> [Work request] Below is some data. Retype exactly the lines starting at the one with "[159,329,441,345] and Player" and ending at the one with "(169, 460) none".

> [Provided records]
⁂

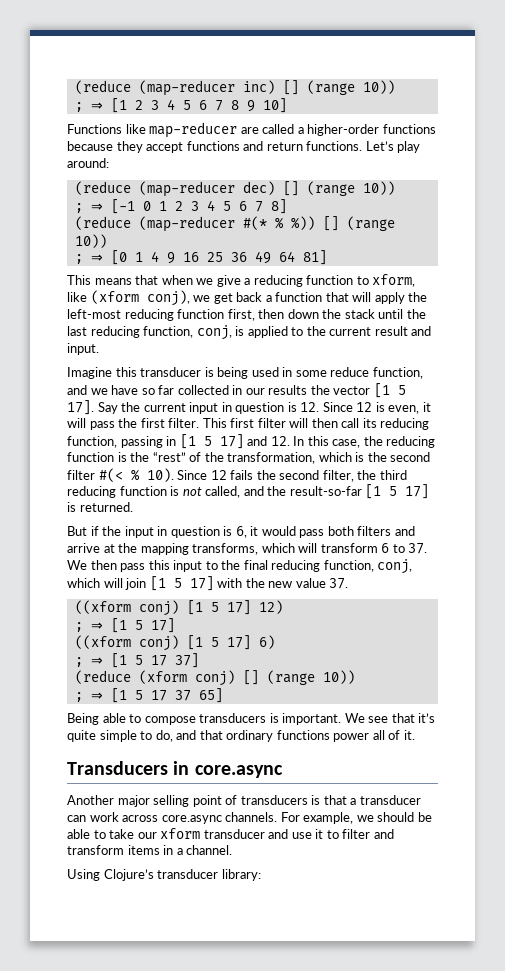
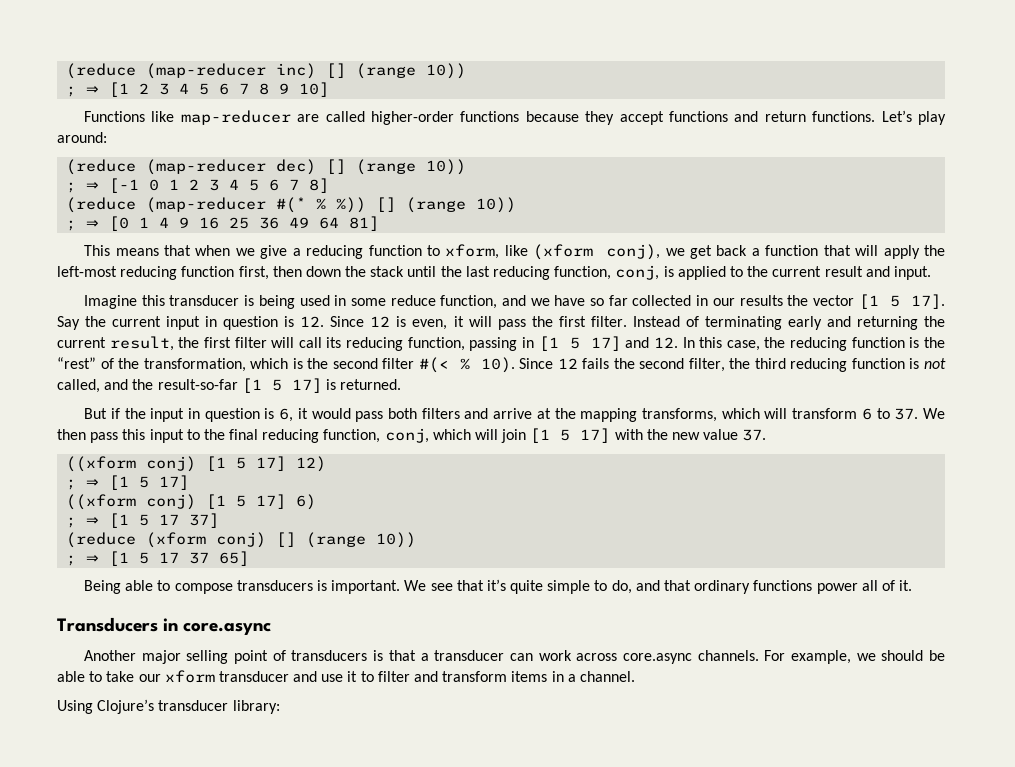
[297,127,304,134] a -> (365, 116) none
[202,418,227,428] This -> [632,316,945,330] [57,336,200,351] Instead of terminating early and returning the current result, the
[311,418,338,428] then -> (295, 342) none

⁂

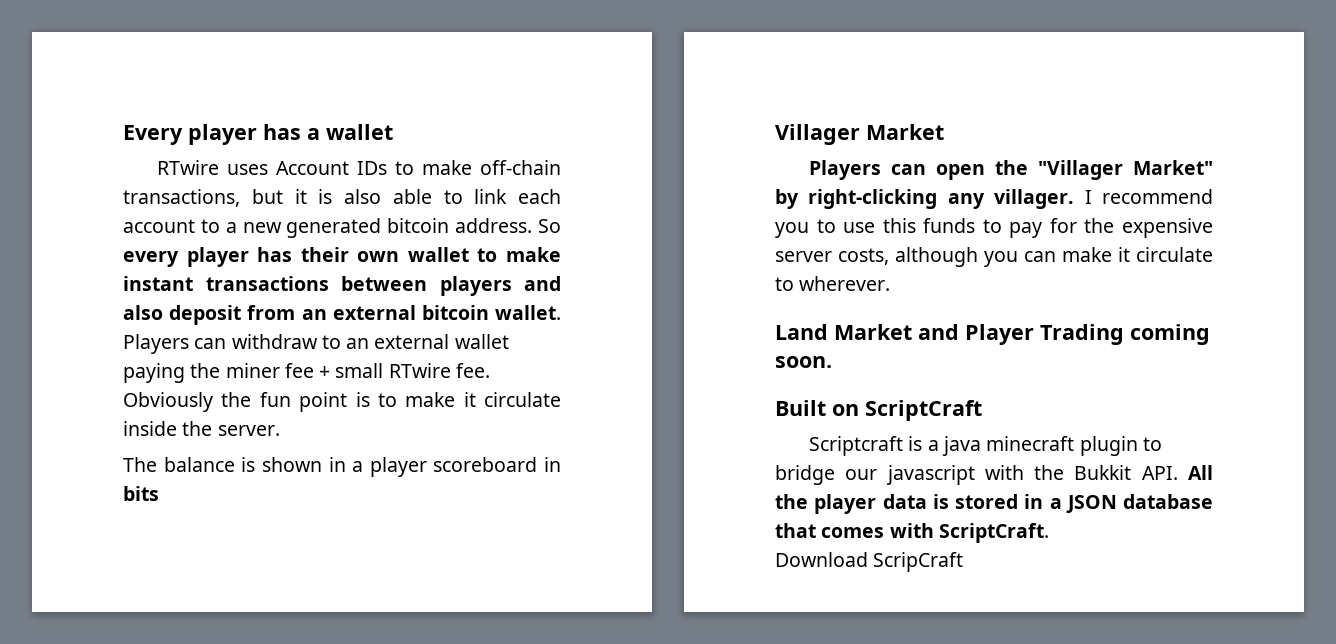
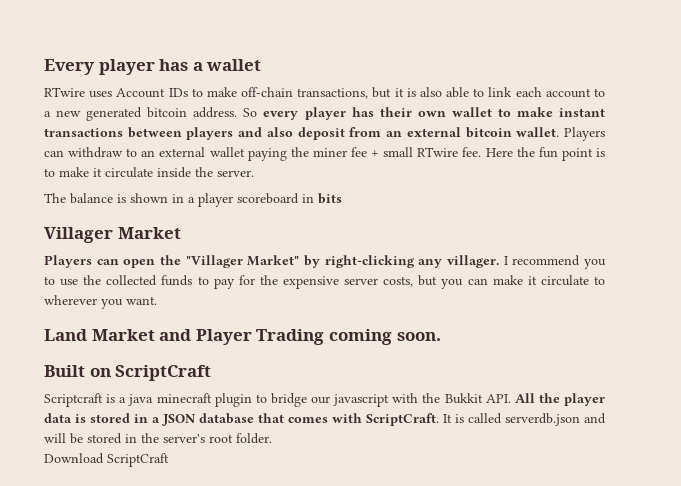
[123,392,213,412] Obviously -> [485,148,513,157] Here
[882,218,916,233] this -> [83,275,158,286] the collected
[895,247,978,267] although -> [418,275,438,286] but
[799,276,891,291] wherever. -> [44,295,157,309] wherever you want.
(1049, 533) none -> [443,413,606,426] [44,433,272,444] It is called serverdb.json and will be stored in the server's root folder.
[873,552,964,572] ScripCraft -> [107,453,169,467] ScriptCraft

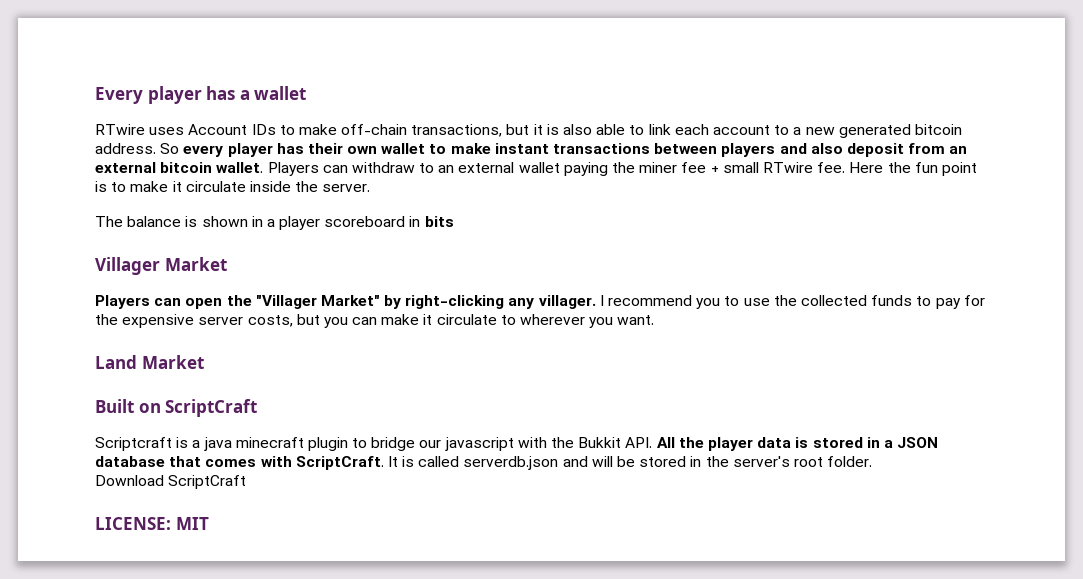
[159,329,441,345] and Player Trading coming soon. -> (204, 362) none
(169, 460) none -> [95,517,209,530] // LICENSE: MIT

⁂

> [Output of the task]
[159,329,441,345] and Player Trading coming soon. -> (204, 362) none
(169, 460) none -> [95,517,209,530] // LICENSE: MIT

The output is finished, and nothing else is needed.